Метаморфоза

                Метаморфоза (Два Иосифа)               
               
   Юный Иосиф Бродский органично связан с Ленинградом. Здесь прошли его детство, отрочество и юные годы, здесь он написал свои первые стихи. Классическая архитектура города, каналы, широкая перспектива полноводной Невы, игра вод и плавающие отражения зданий, морской бриз ласкающий сеть улиц прекрасного города оставили свой отпечаток во всем творчестве Иосифа Бродского.
   В 1959 году юный поэт пишет стихотворение, как бы пришедшее из небытия, так не свойственное юности, полное сомнений и чувства одиночества души среди реальности городского пейзажа. Он потом скажет: «Мы пришли в литературу Бог знает откуда, практически лишь из факта своего существования, из недр.»

ОДИНОЧЕСТВО

Когда теряет равновесие
твоё сознание усталое,
когда ступеньки этой лестницы
уходят из под ног,
как палуба,
когда плюёт на человечество
твоё ночное одиночество, -

ты можешь
размышлять о вечности
и сомневаться в непорочности
идей, гипотез, восприятия
произведения искусства,
и - кстати - самого зачатия
Мадонной сына Иисуса.

Но лучше поклоняться данности
с глубокими её могилами,
которые потом,
за давностью,
покажутся такими милыми.
Да.

Лучше поклоняться данности
с короткими её дорогами,
которые потом
до странности
покажутся тебе
широкими,
покажутся большими,
пыльными,
усеянными компромиссами,
покажутся большими крыльями,
покажутся большими птицами.

Да. Лучше поклонятся данности
с убогими её мерилами,
которые потом до крайности,
послужат для тебя перилами
(хотя и не особо чистыми),
удерживающими в равновесии
твои хромающие истины
на этой выщербленной лестнице.

   Судьба была безжалостна к Иосифу Бродскому. Суд, психлечебница, не возможность заниматься любимым делом – поэзией, тяжелые жизненные испытания и высылка из страны в 1972 году. Но, даже попав в иноязычную среду, он постоянно пишет стихи. Поэтический опыт уже зрелого Иосифа Бродского это, прежде всего, его жизненный, полный глубокой и, порой неразрешимой трагедии существования и непонимания его окружающей средой.
   «Все мои стихи, более – менее, об одной и той же вещи: О Времени» - скажет поэт. Это уже зрелый Иосиф Бродский уверенно и властно определяет языком поэзии Время. В 1992 году он напишет:

     ВИД С ХОЛМА

     Вот вам замерзший город из каменного угла.
     Геометрия оплакивает свои недра.
     Сначала вы слышите трио, потом -пианино негра.
     Река, хотя не замерзла, все-таки не смогла
     выбежать к океану. Склонность петлять сильней
     заметна именно в городе, если вокруг равнина.
     Потом на углу загорается дерево без корней.
     Река блестит, как черное пианино.

     Когда вы идете по улице, сзади звучат шаги.
     Это - эффект перспективы, а не убийца. За два
     года, прожитых здесь, вчера превратилось в завтра.
     И площадь, как грампластинка, дает круги
     от иглы обелиска.

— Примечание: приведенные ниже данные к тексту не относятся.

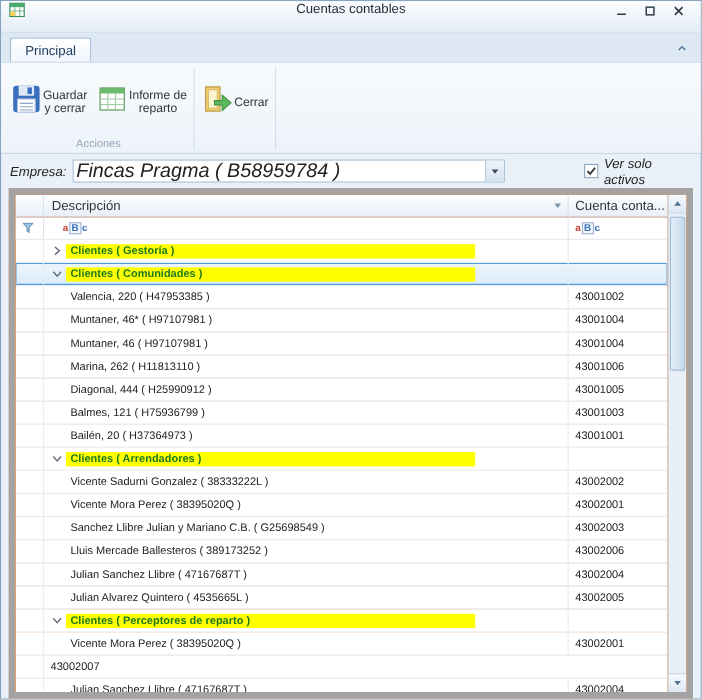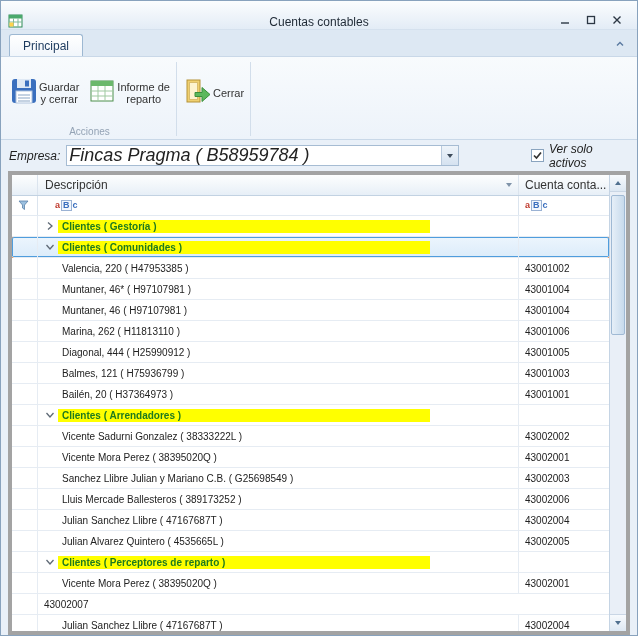--- a/index.html
+++ b/index.html
@@ -10,7 +10,7 @@
     font-family:"Liberation Sans",sans-serif;color:#222;
   }
   
-  .titlebar{height:29px;background:linear-gradient(#fbfdfe,#e3ecf6);display:flex;align-items:flex-end;position:relative;border-bottom:1px solid #d5e1ee;}
+  .titlebar{height:29px;background:linear-gradient(#fbfdfe,#e3ecf6);display:flex;align-items:flex-start;position:relative;border-bottom:1px solid #d5e1ee;}
   .app-icon{margin-left:7px;display:flex;align-items:center;}
   .title{position:absolute;left:0;right:0;text-align:center;font-size:12px;color:#1f2a36;}
   .win-buttons{margin-left:auto;display:flex;gap:6px;margin-right:10px;z-index:2;}

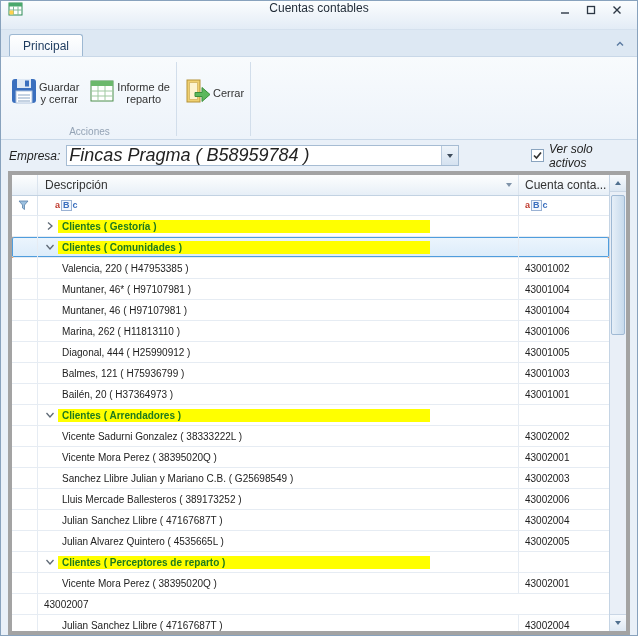--- a/index.html
+++ b/index.html
@@ -37,7 +37,7 @@
   .chk{display:flex;align-items:center;margin-left:72px;gap:5px;cursor:default;}
   .chk-box{width:13px;height:13px;background:#fff;border:1px solid #8aa4bf;display:flex;align-items:center;justify-content:center;}
   
-  .grid{position:absolute;left:7px;right:7px;top:170px;bottom:0;border:4px solid #a3a3a3;background:#f97316;overflow:hidden;}
+  .grid{position:absolute;left:7px;right:7px;top:170px;bottom:0;border:6px solid #a3a3a3;background:#f97316;overflow:hidden;}
   .grid-inner{position:absolute;left:0;top:0;bottom:0;right:17px;overflow:hidden;}
   .cell{height:100%;display:flex;align-items:center;}
   .col-ind{width:26px;border-right:1px solid #dbe4ee;padding-left:6px;}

Что-то случилось сто
     лет назад, и появилась веха.
     Веха успеха. В принципе, вы - никто.
     Вы, в лучшем случае, пища эха.

     Снег летит как попало; диктор твердит: "циклон".
     Не выходи из бара, не выходи из бара.
     Автомышь светом фар толчею колонн
     сводит вдали с ума, как слонов Ганнибала.
     Пахнет пустыней, помнящей смех вдовы.
     "Бэби, не уходи", - говорит Синатра.
     То же эхо, но в записи; как силуэт сената,
     скука, пурга, температура, вы.

     Вот вам лицо вкрутую, вот вам его гнездо:
     блеск желтка в скорлупе с трещинами от стужи.
     Ваше такси на шоссе обгоняет еще ландо
     с венками, катящее явно в ту же
     сторону, что и вы, как бы само собой.
     Это -эффект периметра, зов окраин,
     низкорослых предместий, чей сон облаян
     тепловозами, ветром, вообще судьбой.

     И потом - океан. Глухонемой простор.
     Плоская местность, где нет построек.
     Где вам делать нечего, если вы историк,
     врач, архитектор, делец, актер
     и, тем более, эхо. Ибо простор лишен
     прошлого. То, что он слышит, - сумма
     собственных волн, беспрецедентность шума,
     который может быть заглушен

     лишь трубой Гавриила. Вот вам большой набор
     горизонтальных линий. Почти рессора
     мирозданья. В котором петляет соло
     Паркера: просто другой напор,
     чем у архангела, если считать в соплях.
     А дальше, в потемках, держа на Север,
     проваливается и возникает сейнер,
     как церковь, затерянная в полях.